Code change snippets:
★ ★ ★ ★ ★ ★ ★
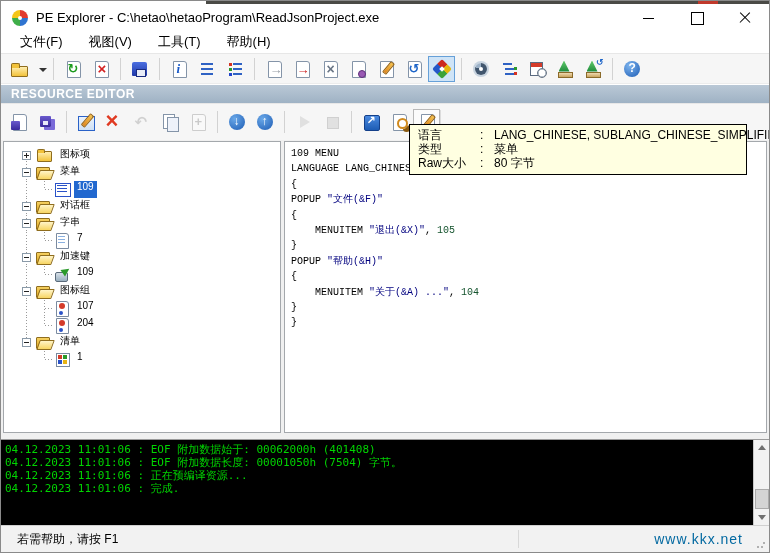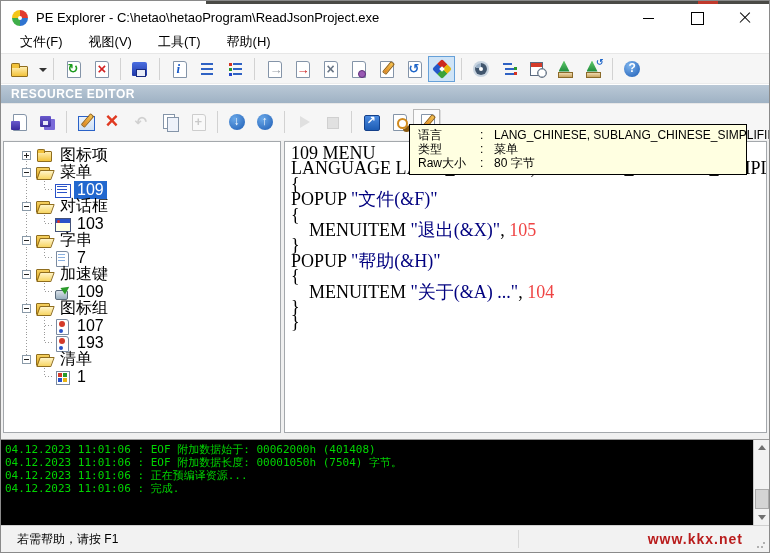--- a/index.html
+++ b/index.html
@@ -100,21 +100,21 @@
   .re-header{height:19px;background:linear-gradient(#bac8d6,#9fb2c4);border-top:1px solid #fff;display:flex;align-items:center;padding-left:10px;flex:0 0 auto}
   .re-header span{color:#fff;font-weight:bold;font-size:12px;letter-spacing:.5px}
 
   
   .content{flex:1 1 auto;display:flex;background:#f0f0f0;overflow:hidden}
   .treepanel{width:278px;background:#fff;border:1px solid #a4a8ac;margin:1px 0 1px 2px;overflow:hidden;padding-top:5px}
   .vsplit{width:3px}
   .codepanel{flex:1;background:#fff;border:1px solid #a4a8ac;margin:1px 2px 1px 0;overflow:hidden;padding:4px 0 0 6px}
 
   
-  .trow{display:flex;align-items:center;height:17px;font-size:16px;white-space:nowrap;padding-left:14px;position:relative}
+  .trow{display:flex;height:17px;font-size:10px;white-space:nowrap;padding-left:14px;position:relative}
   .tcell{position:relative;width:18px;height:17px;flex:0 0 auto}
   .trunk::before{content:"";position:absolute;left:8px;top:0;bottom:0;width:1px;background:repeating-linear-gradient(to bottom,#9a9a9a 0 1px,transparent 1px 3px)}
   .trunk-first::before{top:8px}
   .trunk-last::before{top:0;height:9px;bottom:auto}
   .elbow::before{content:"";position:absolute;left:8px;top:0;bottom:0;width:1px;background:repeating-linear-gradient(to bottom,#9a9a9a 0 1px,transparent 1px 3px)}
   .elbow.elbow-last::before{height:9px;bottom:auto}
   .elbow::after{content:"";position:absolute;left:9px;top:8px;width:8px;height:1px;background:repeating-linear-gradient(to right,#9a9a9a 0 1px,transparent 1px 3px)}
   .expander{position:absolute;left:4px;top:4px;width:9px;height:9px;background:#fff;border:1px solid #8a9aa8;cursor:pointer}
   .expander::before{content:"";position:absolute;left:1px;top:3px;width:5px;height:1px;background:#222}
   .expander.plus::after{content:"";position:absolute;left:3px;top:1px;width:1px;height:5px;background:#222}
@@ -132,25 +132,25 @@
   .icon-string-res::before{content:"";position:absolute;left:2px;top:1px;width:11px;height:14px;background:#fff;border:1px solid #7a8aa0;border-radius:0 3px 0 0}
   .icon-string-res::after{content:"";position:absolute;left:4px;top:4px;width:7px;height:8px;background:repeating-linear-gradient(to bottom,#8ab0e0 0 1px,transparent 1px 3px)}
   .icon-accel-res::before{content:"";position:absolute;left:1px;top:6px;width:11px;height:8px;background:linear-gradient(#d8e0e8,#9ab0c0);border:1px solid #5a6a7a;border-radius:2px}
   .icon-accel-res::after{content:"";position:absolute;left:8px;top:1px;border-top:4px solid transparent;border-bottom:4px solid transparent;border-left:8px solid #2a9a2a;transform:rotate(-35deg)}
   .icon-icongroup-res::before{content:"";position:absolute;left:2px;top:1px;width:11px;height:14px;background:#fff;border:1px solid #7a8aa0;border-radius:0 3px 0 0}
   .icon-icongroup-res::after{content:"";position:absolute;left:5px;top:3px;width:6px;height:6px;background:#d43b2a;border-radius:50%;box-shadow:-1px 7px 0 -1px #2a52c8}
   .icon-manifest-res::before{content:"";position:absolute;left:2px;top:2px;width:12px;height:12px;background:#fff;border:1px solid #7a8aa0}
   .icon-manifest-res::after{content:"";position:absolute;left:4px;top:4px;width:4px;height:4px;background:#d43b2a;box-shadow:5px 0 0 #2a9a2a,0 5px 0 #2a52c8,5px 5px 0 #e8b414}
 
   
-  .codepanel{font-family:Liberation Serif, serif;font-size:18px}
+  .codepanel{font-family:Liberation Mono, monospace;font-size:10px}
   .codeline{height:15.4px;line-height:15.4px;white-space:pre}
   .c-p{color:#000}
   .c-s{color:#00007f}
-  .c-n{color:#ef4444}
+  .c-n{color:#14532d}
 
   
   .tooltip{position:absolute;left:408px;top:123px;width:338px;background:#ffffe1;border:1px solid #000;z-index:20;padding:3px 8px 4px;font-size:12px;color:#000}
   .tiprow{display:flex;height:14px;line-height:14px;white-space:nowrap}
   .tiplabel{width:62px;flex:0 0 auto}
   .tipcolon{width:14px;flex:0 0 auto}
 
   
   .hsplit{height:5px;background:#f0f0f0;flex:0 0 auto}
   .logpanel{height:86px;background:#000;position:relative;flex:0 0 auto;overflow:hidden;border-top:1px solid #9a9a9a}
@@ -162,21 +162,21 @@
   .sarrow.up{top:0}
   .sarrow.down{bottom:0}
   .sarrow.up::before{content:"";position:absolute;left:4px;top:5px;border-left:4px solid transparent;border-right:4px solid transparent;border-bottom:5px solid #707070}
   .sarrow.down::before{content:"";position:absolute;left:4px;top:5px;border-left:4px solid transparent;border-right:4px solid transparent;border-top:5px solid #707070}
   .sthumb{position:absolute;left:1px;bottom:16px;width:14px;height:20px;background:#d4d4d4;border:1px solid #aaa;cursor:grab}
 
   
   .statusbar{height:27px;background:#f2f2f2;border-top:1px solid #d0d0d0;display:flex;align-items:center;position:relative;flex:0 0 auto;font-size:12px}
   .status-help{padding-left:16px;color:#000}
   .status-sep{position:absolute;left:517px;top:4px;bottom:4px;width:1px;background:#d8d8d8}
-  .status-watermark{position:absolute;right:26px;color:#b91c1c;font-weight:bold;font-size:14px;letter-spacing:1px}
+  .status-watermark{position:absolute;right:26px;color:#0369a1;font-weight:normal;font-size:14px;letter-spacing:1px}
   .grip{position:absolute;right:3px;bottom:3px;width:10px;height:10px;background:radial-gradient(circle at 2px 8px,#b0b0b0 1px,transparent 1.5px),radial-gradient(circle at 6px 8px,#b0b0b0 1px,transparent 1.5px),radial-gradient(circle at 8px 4px,#b0b0b0 1px,transparent 1.5px)}
 </style>
 </head>
 <body>
 
 <div class="window">
   <div class="topstrip">
     <span class="dark"></span>
     <span class="red"></span>
   </div>
@@ -354,26 +354,20 @@
         <div class="trow">
           <span class="tcell trunk trunk-mid">
             <span class="expander minus"></span>
           </span>
           <span class="tcell">
             <span class="ticon16 icon-folder-open"></span>
           </span>
           <span class="tlabel">对话框</span>
         </div>
         <div class="trow">
-          <span class="tcell trunk trunk-mid"></span>
-          <span class="tcell elbow elbow-last"></span>
-          <span class="ticon16 icon-dialog-res"></span>
-          <span class="tlabel">103</span>
-        </div>
-        <div class="trow">
           <span class="tcell trunk trunk-mid">
             <span class="expander minus"></span>
           </span>
           <span class="tcell">
             <span class="ticon16 icon-folder-open"></span>
           </span>
           <span class="tlabel">字串</span>
         </div>
         <div class="trow">
           <span class="tcell trunk trunk-mid"></span>
@@ -408,21 +402,21 @@
         <div class="trow">
           <span class="tcell trunk trunk-mid"></span>
           <span class="tcell elbow elbow-mid"></span>
           <span class="ticon16 icon-icongroup-res"></span>
           <span class="tlabel">107</span>
         </div>
         <div class="trow">
           <span class="tcell trunk trunk-mid"></span>
           <span class="tcell elbow elbow-last"></span>
           <span class="ticon16 icon-icongroup-res"></span>
-          <span class="tlabel">193</span>
+          <span class="tlabel">204</span>
         </div>
         <div class="trow">
           <span class="tcell trunk trunk-last">
             <span class="expander minus"></span>
           </span>
           <span class="tcell">
             <span class="ticon16 icon-folder-open"></span>
           </span>
           <span class="tlabel">清单</span>
         </div>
★ ★ ★ ★ ★ ★ ★
Omit the pictures and set down the records exactly.

RESULT OF THIS TASK:
--- a/index.html
+++ b/index.html
@@ -100,21 +100,21 @@
   .re-header{height:19px;background:linear-gradient(#bac8d6,#9fb2c4);border-top:1px solid #fff;display:flex;align-items:center;padding-left:10px;flex:0 0 auto}
   .re-header span{color:#fff;font-weight:bold;font-size:12px;letter-spacing:.5px}
 
   
   .content{flex:1 1 auto;display:flex;background:#f0f0f0;overflow:hidden}
   .treepanel{width:278px;background:#fff;border:1px solid #a4a8ac;margin:1px 0 1px 2px;overflow:hidden;padding-top:5px}
   .vsplit{width:3px}
   .codepanel{flex:1;background:#fff;border:1px solid #a4a8ac;margin:1px 2px 1px 0;overflow:hidden;padding:4px 0 0 6px}
 
   
-  .trow{display:flex;align-items:center;height:17px;font-size:16px;white-space:nowrap;padding-left:14px;position:relative}
+  .trow{display:flex;height:17px;font-size:10px;white-space:nowrap;padding-left:14px;position:relative}
   .tcell{position:relative;width:18px;height:17px;flex:0 0 auto}
   .trunk::before{content:"";position:absolute;left:8px;top:0;bottom:0;width:1px;background:repeating-linear-gradient(to bottom,#9a9a9a 0 1px,transparent 1px 3px)}
   .trunk-first::before{top:8px}
   .trunk-last::before{top:0;height:9px;bottom:auto}
   .elbow::before{content:"";position:absolute;left:8px;top:0;bottom:0;width:1px;background:repeating-linear-gradient(to bottom,#9a9a9a 0 1px,transparent 1px 3px)}
   .elbow.elbow-last::before{height:9px;bottom:auto}
   .elbow::after{content:"";position:absolute;left:9px;top:8px;width:8px;height:1px;background:repeating-linear-gradient(to right,#9a9a9a 0 1px,transparent 1px 3px)}
   .expander{position:absolute;left:4px;top:4px;width:9px;height:9px;background:#fff;border:1px solid #8a9aa8;cursor:pointer}
   .expander::before{content:"";position:absolute;left:1px;top:3px;width:5px;height:1px;background:#222}
   .expander.plus::after{content:"";position:absolute;left:3px;top:1px;width:1px;height:5px;background:#222}
@@ -132,25 +132,25 @@
   .icon-string-res::before{content:"";position:absolute;left:2px;top:1px;width:11px;height:14px;background:#fff;border:1px solid #7a8aa0;border-radius:0 3px 0 0}
   .icon-string-res::after{content:"";position:absolute;left:4px;top:4px;width:7px;height:8px;background:repeating-linear-gradient(to bottom,#8ab0e0 0 1px,transparent 1px 3px)}
   .icon-accel-res::before{content:"";position:absolute;left:1px;top:6px;width:11px;height:8px;background:linear-gradient(#d8e0e8,#9ab0c0);border:1px solid #5a6a7a;border-radius:2px}
   .icon-accel-res::after{content:"";position:absolute;left:8px;top:1px;border-top:4px solid transparent;border-bottom:4px solid transparent;border-left:8px solid #2a9a2a;transform:rotate(-35deg)}
   .icon-icongroup-res::before{content:"";position:absolute;left:2px;top:1px;width:11px;height:14px;background:#fff;border:1px solid #7a8aa0;border-radius:0 3px 0 0}
   .icon-icongroup-res::after{content:"";position:absolute;left:5px;top:3px;width:6px;height:6px;background:#d43b2a;border-radius:50%;box-shadow:-1px 7px 0 -1px #2a52c8}
   .icon-manifest-res::before{content:"";position:absolute;left:2px;top:2px;width:12px;height:12px;background:#fff;border:1px solid #7a8aa0}
   .icon-manifest-res::after{content:"";position:absolute;left:4px;top:4px;width:4px;height:4px;background:#d43b2a;box-shadow:5px 0 0 #2a9a2a,0 5px 0 #2a52c8,5px 5px 0 #e8b414}
 
   
-  .codepanel{font-family:Liberation Serif, serif;font-size:18px}
+  .codepanel{font-family:Liberation Mono, monospace;font-size:10px}
   .codeline{height:15.4px;line-height:15.4px;white-space:pre}
   .c-p{color:#000}
   .c-s{color:#00007f}
-  .c-n{color:#ef4444}
+  .c-n{color:#14532d}
 
   
   .tooltip{position:absolute;left:408px;top:123px;width:338px;background:#ffffe1;border:1px solid #000;z-index:20;padding:3px 8px 4px;font-size:12px;color:#000}
   .tiprow{display:flex;height:14px;line-height:14px;white-space:nowrap}
   .tiplabel{width:62px;flex:0 0 auto}
   .tipcolon{width:14px;flex:0 0 auto}
 
   
   .hsplit{height:5px;background:#f0f0f0;flex:0 0 auto}
   .logpanel{height:86px;background:#000;position:relative;flex:0 0 auto;overflow:hidden;border-top:1px solid #9a9a9a}
@@ -162,21 +162,21 @@
   .sarrow.up{top:0}
   .sarrow.down{bottom:0}
   .sarrow.up::before{content:"";position:absolute;left:4px;top:5px;border-left:4px solid transparent;border-right:4px solid transparent;border-bottom:5px solid #707070}
   .sarrow.down::before{content:"";position:absolute;left:4px;top:5px;border-left:4px solid transparent;border-right:4px solid transparent;border-top:5px solid #707070}
   .sthumb{position:absolute;left:1px;bottom:16px;width:14px;height:20px;background:#d4d4d4;border:1px solid #aaa;cursor:grab}
 
   
   .statusbar{height:27px;background:#f2f2f2;border-top:1px solid #d0d0d0;display:flex;align-items:center;position:relative;flex:0 0 auto;font-size:12px}
   .status-help{padding-left:16px;color:#000}
   .status-sep{position:absolute;left:517px;top:4px;bottom:4px;width:1px;background:#d8d8d8}
-  .status-watermark{position:absolute;right:26px;color:#b91c1c;font-weight:bold;font-size:14px;letter-spacing:1px}
+  .status-watermark{position:absolute;right:26px;color:#0369a1;font-weight:normal;font-size:14px;letter-spacing:1px}
   .grip{position:absolute;right:3px;bottom:3px;width:10px;height:10px;background:radial-gradient(circle at 2px 8px,#b0b0b0 1px,transparent 1.5px),radial-gradient(circle at 6px 8px,#b0b0b0 1px,transparent 1.5px),radial-gradient(circle at 8px 4px,#b0b0b0 1px,transparent 1.5px)}
 </style>
 </head>
 <body>
 
 <div class="window">
   <div class="topstrip">
     <span class="dark"></span>
     <span class="red"></span>
   </div>
@@ -354,26 +354,20 @@
         <div class="trow">
           <span class="tcell trunk trunk-mid">
             <span class="expander minus"></span>
           </span>
           <span class="tcell">
             <span class="ticon16 icon-folder-open"></span>
           </span>
           <span class="tlabel">对话框</span>
         </div>
         <div class="trow">
-          <span class="tcell trunk trunk-mid"></span>
-          <span class="tcell elbow elbow-last"></span>
-          <span class="ticon16 icon-dialog-res"></span>
-          <span class="tlabel">103</span>
-        </div>
-        <div class="trow">
           <span class="tcell trunk trunk-mid">
             <span class="expander minus"></span>
           </span>
           <span class="tcell">
             <span class="ticon16 icon-folder-open"></span>
           </span>
           <span class="tlabel">字串</span>
         </div>
         <div class="trow">
           <span class="tcell trunk trunk-mid"></span>
@@ -408,21 +402,21 @@
         <div class="trow">
           <span class="tcell trunk trunk-mid"></span>
           <span class="tcell elbow elbow-mid"></span>
           <span class="ticon16 icon-icongroup-res"></span>
           <span class="tlabel">107</span>
         </div>
         <div class="trow">
           <span class="tcell trunk trunk-mid"></span>
           <span class="tcell elbow elbow-last"></span>
           <span class="ticon16 icon-icongroup-res"></span>
-          <span class="tlabel">193</span>
+          <span class="tlabel">204</span>
         </div>
         <div class="trow">
           <span class="tcell trunk trunk-last">
             <span class="expander minus"></span>
           </span>
           <span class="tcell">
             <span class="ticon16 icon-folder-open"></span>
           </span>
           <span class="tlabel">清单</span>
         </div>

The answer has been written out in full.